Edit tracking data
--------

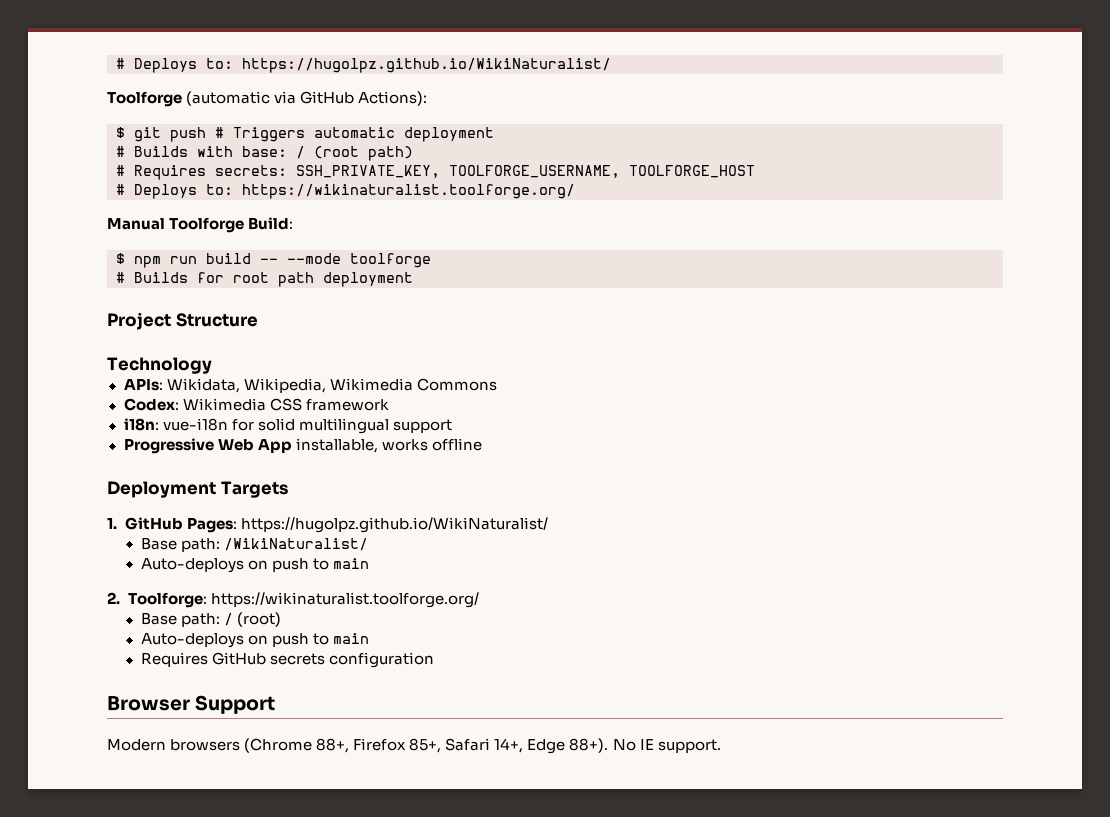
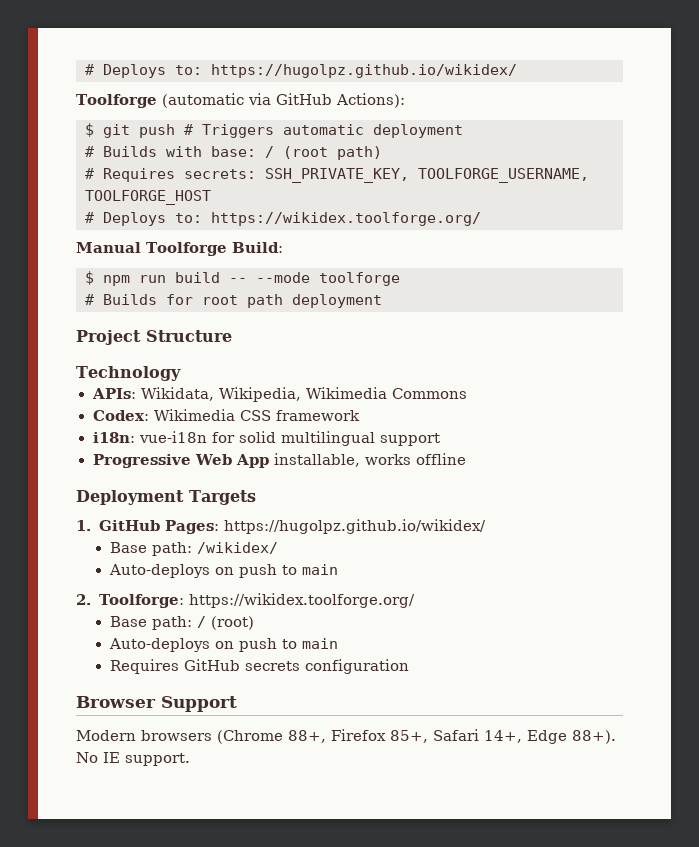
- # Deploys to: https://hugolpz.github.io/WikiNaturalist/
+ # Deploys to: https://hugolpz.github.io/wikidex/
- # Deploys to: https://wikinaturalist.toolforge.org/
+ # Deploys to: https://wikidex.toolforge.org/
- 1. GitHub Pages: https://hugolpz.github.io/WikiNaturalist/
- Base path: /WikiNaturalist/
+ 1. GitHub Pages: https://hugolpz.github.io/wikidex/
+ Base path: /wikidex/
- 2. Toolforge: https://wikinaturalist.toolforge.org/
+ 2. Toolforge: https://wikidex.toolforge.org/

--------

[ASSIGNMENT] Starting from the first line of the entries above, print each line exactly until the line containing "Base path: /wikidex/" has been printed, and skip the pictures.

[ANSWER SPACE]
- # Deploys to: https://hugolpz.github.io/WikiNaturalist/
+ # Deploys to: https://hugolpz.github.io/wikidex/
- # Deploys to: https://wikinaturalist.toolforge.org/
+ # Deploys to: https://wikidex.toolforge.org/
- 1. GitHub Pages: https://hugolpz.github.io/WikiNaturalist/
- Base path: /WikiNaturalist/
+ 1. GitHub Pages: https://hugolpz.github.io/wikidex/
+ Base path: /wikidex/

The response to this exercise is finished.